* **YOUR OBJECTIVE**:
Filter the material, keeping only lines with the word "FELCO".
[[ DATA SUPPLIED, beginning ]]
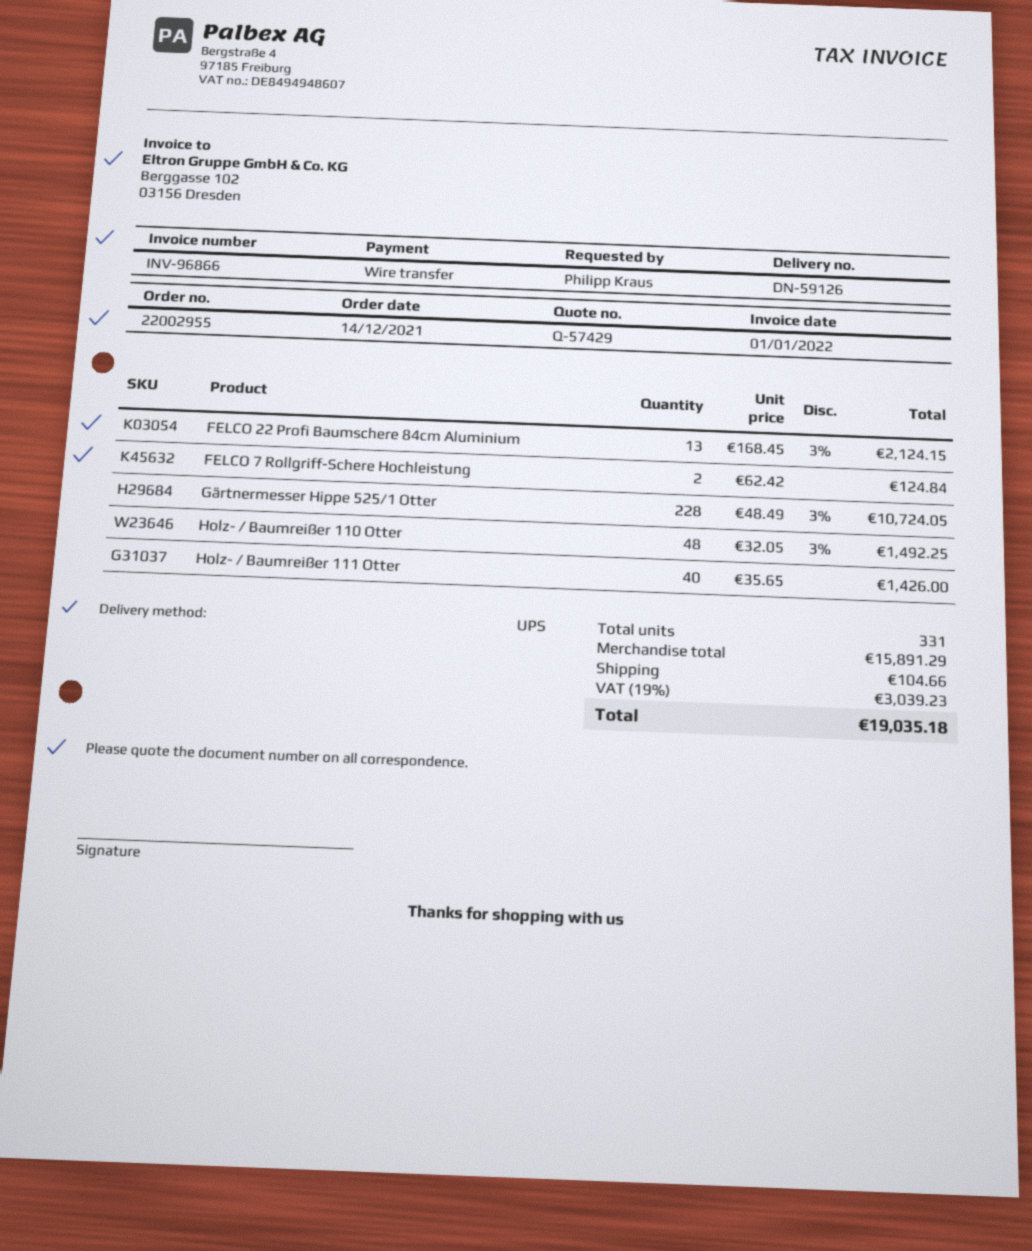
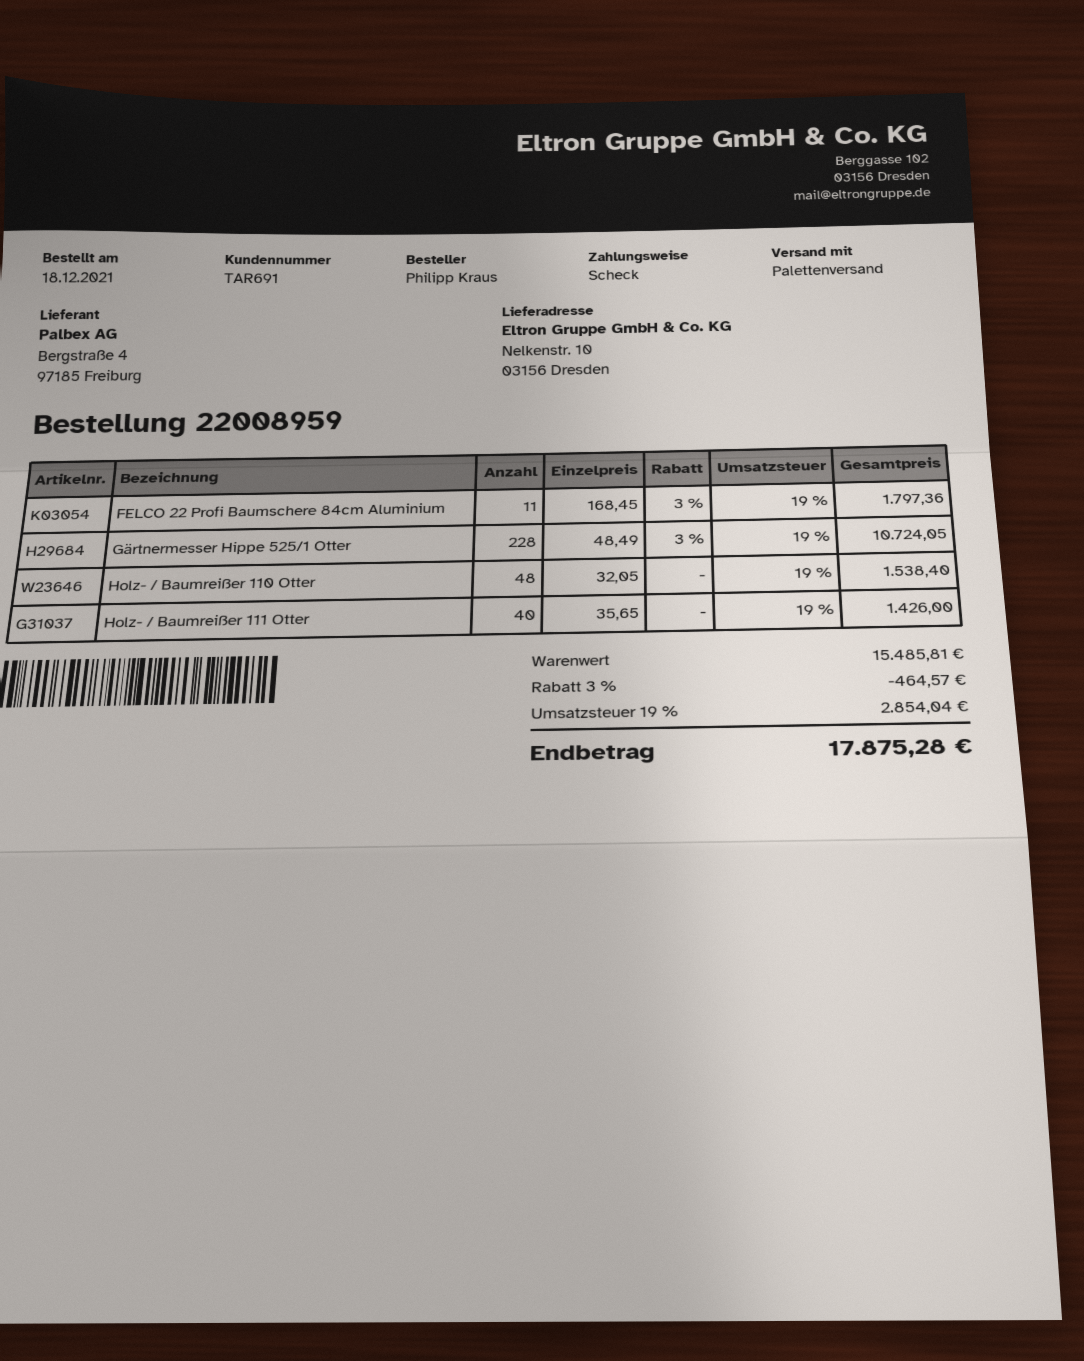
order number: 22002955 -> 22008959
order date: 2021-12-14 -> 2021-12-18
payment method: bank transfer -> cheque
shipping method: UPS -> pallet freight
FELCO 22 Profi Baumschere 84cm Aluminium: 13 x 168.45 - 3% = 2124.15 -> 11 x 168.45 - 3% = 1797.36
FELCO 7 Rollgriff-Schere Hochleistung: 2 x 62.42 = 124.84 -> none
Holz- / Baumreißer 110 Otter: 48 x 32.05 - 3% = 1492.25 -> 48 x 32.05 = 1538.40
subtotal: 15891.29 -> 15485.81
discount: none -> 3% = 464.57
shipping: 104.66 -> none
tax: 19% = 3039.23 -> 19% = 2854.04
total: 19035.18 -> 17875.28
[[ DATA SUPPLIED, end ]]
* **EXPECTED ANSWER**:
FELCO 22 Profi Baumschere 84cm Aluminium: 13 x 168.45 - 3% = 2124.15 -> 11 x 168.45 - 3% = 1797.36
FELCO 7 Rollgriff-Schere Hochleistung: 2 x 62.42 = 124.84 -> none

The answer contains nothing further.